Stemming the tide of plastic bags choking the world’s oceans

True horror lies not in crumbling Gothic graveyards or the trappings of midnight movies but in the disturbing implications of mundane things. Having spent years researching the impacts of marine debris and long hours looking at pictures of creatures with plastic clogging their stomachs, now when I stand in a supermarket queue and see an endless tide of plastic bags flow from the checkouts to the world beyond all I can think about is where those bags are going to end up.

The plastic bag has become a symbol of our throwaway culture, a visual blight on our landscape littering roadsides, choking waterways and polluting oceans (in which it is just one of many types of marine debris). It is a key example of the failure to accord plastic the real value of its negative impacts, which is reflected in wanton consumption and disposal patterns: non-degradable, rarely recycled and of no cost to consumers, plastic bags are widely disposed of after just a few minutes use. What’s more, the very same properties that have made them commercially successful – their low weight and resistance to degradation – contribute to their accumulation in the environment.

A sea of troubles

In the UK, the number of plastic bags used by supermarket customers has been rising since 2009, reaching an estimated 8.3 billion in 2013. Research by Surfrider Europe found that plastic bags were the third most common type of litter on European beaches, lakes and rivers, and it is estimated that eight billion bags litter Europe every year. Once loose in the marine environment, the impacts on marine life are drastic and troubling as plastics both entangle and are ingested by wildlife, causing disease and death. For example, over 90 per cent of dead fulmars that are examined are now found to have plastic in their stomachs, and Ocean Conservancy reports that over the past 25 years, 10 per cent of animals found dead in beach clean-ups were entangled in plastic bags.

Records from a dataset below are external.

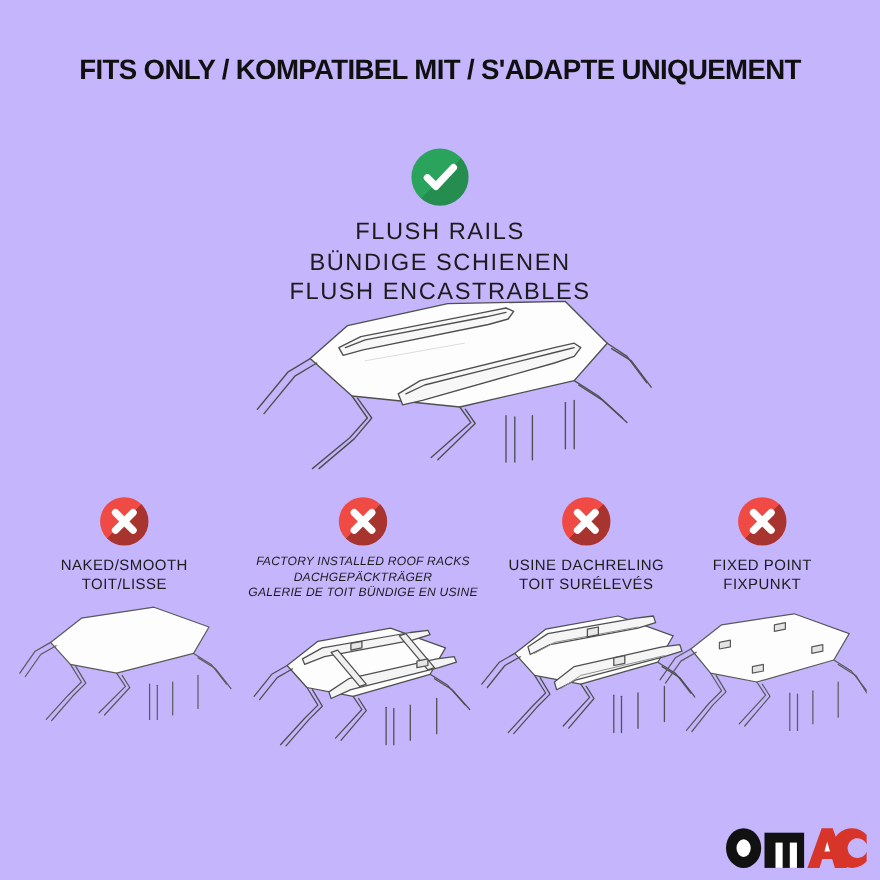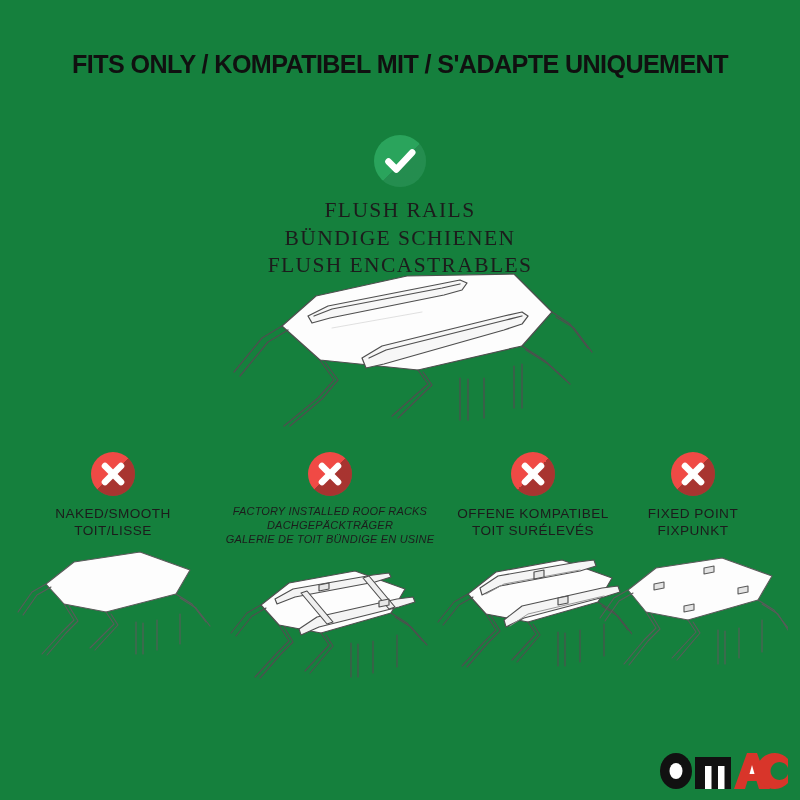--- a/index.html
+++ b/index.html
@@ -20,7 +20,7 @@
     position: relative;
     width: 800px;
     height: 800px;
-    background: #15803d;
+    background: #c4b5fd;
   }
 
   

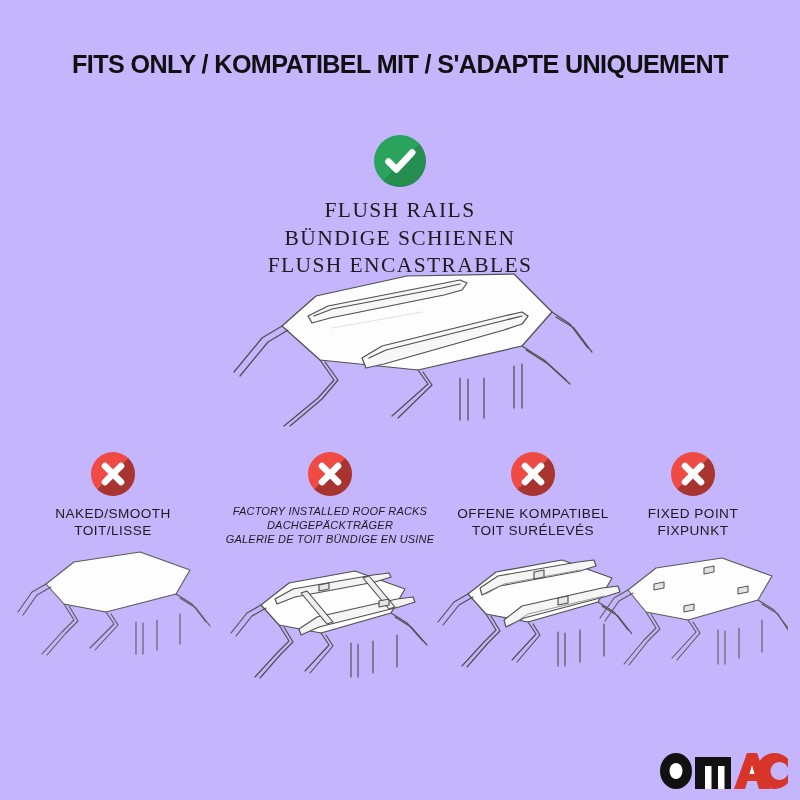--- a/index.html
+++ b/index.html
@@ -80,7 +80,6 @@
     line-height: 1.28;
     color: #1c1c1c;
     font-weight: normal;
-    font-family: Liberation Serif, serif;
   }
 
   

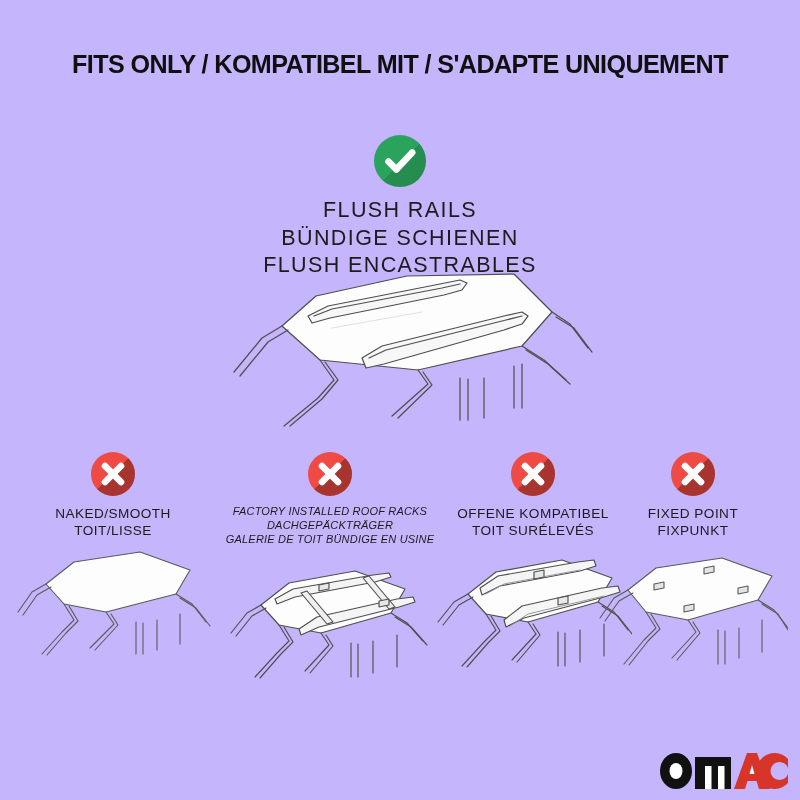--- a/index.html
+++ b/index.html
@@ -295,7 +295,7 @@
         </svg>
       </div>
       <div class="col-caption">
-        <div>OFFENE KOMPATIBEL</div>
+        <div>USINE DACHRELING</div>
         <div>TOIT SURÉLEVÉS</div>
       </div>
       <div class="col-art">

An emaciated Cuvier’s beaked whale which stranded on the French coast was found to have ingested 378 plastic items, including seven supermarket plastic bags, and on UK shores another such whale stranded with its stomach blocked with plastic. Now there are increasing concerns regarding the impacts of microplastics which, loaded with toxic chemicals, can be ingested by organisms throughout the food chain, from corals and mussels to fish and marine mammals. I’m sure many share my repulsion at the effects our swiftly discarded but irresistibly convenient carrier bags are having in our oceans.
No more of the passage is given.